> [TASK BRIEF] Return every line of the listing that includes the string "IMMER".

> [MATERIAL FOR THIS EXERCISE]

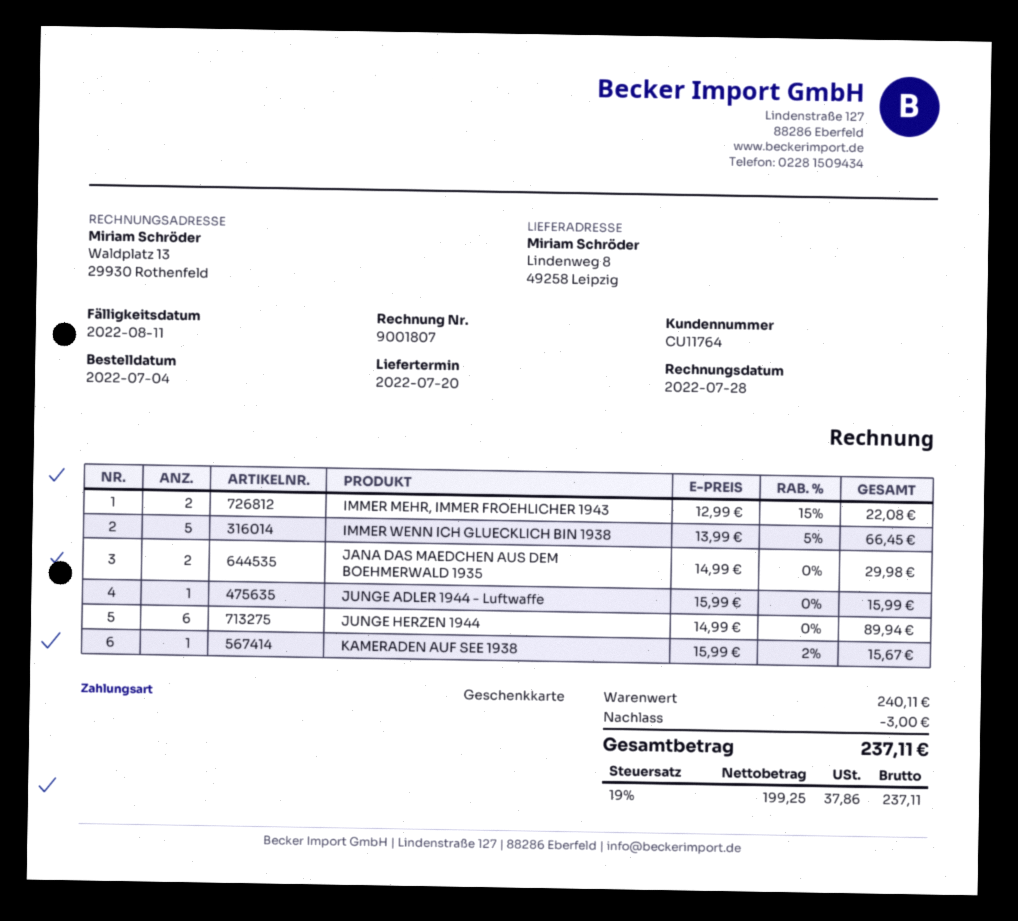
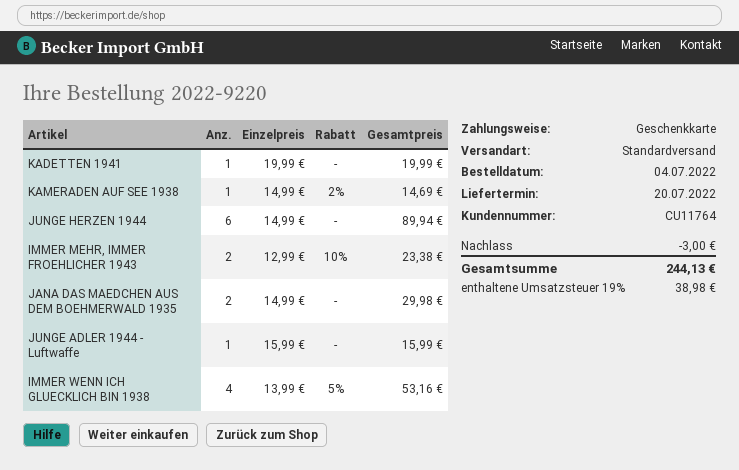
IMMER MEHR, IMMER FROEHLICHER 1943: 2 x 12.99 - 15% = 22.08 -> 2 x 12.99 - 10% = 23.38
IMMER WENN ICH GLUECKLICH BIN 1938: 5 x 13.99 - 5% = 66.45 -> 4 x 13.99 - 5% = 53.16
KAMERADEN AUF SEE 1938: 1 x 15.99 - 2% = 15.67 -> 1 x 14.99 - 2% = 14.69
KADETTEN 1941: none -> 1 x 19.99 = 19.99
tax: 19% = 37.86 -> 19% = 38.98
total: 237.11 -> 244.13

> [ANSWER SECTION]
IMMER MEHR, IMMER FROEHLICHER 1943: 2 x 12.99 - 15% = 22.08 -> 2 x 12.99 - 10% = 23.38
IMMER WENN ICH GLUECKLICH BIN 1938: 5 x 13.99 - 5% = 66.45 -> 4 x 13.99 - 5% = 53.16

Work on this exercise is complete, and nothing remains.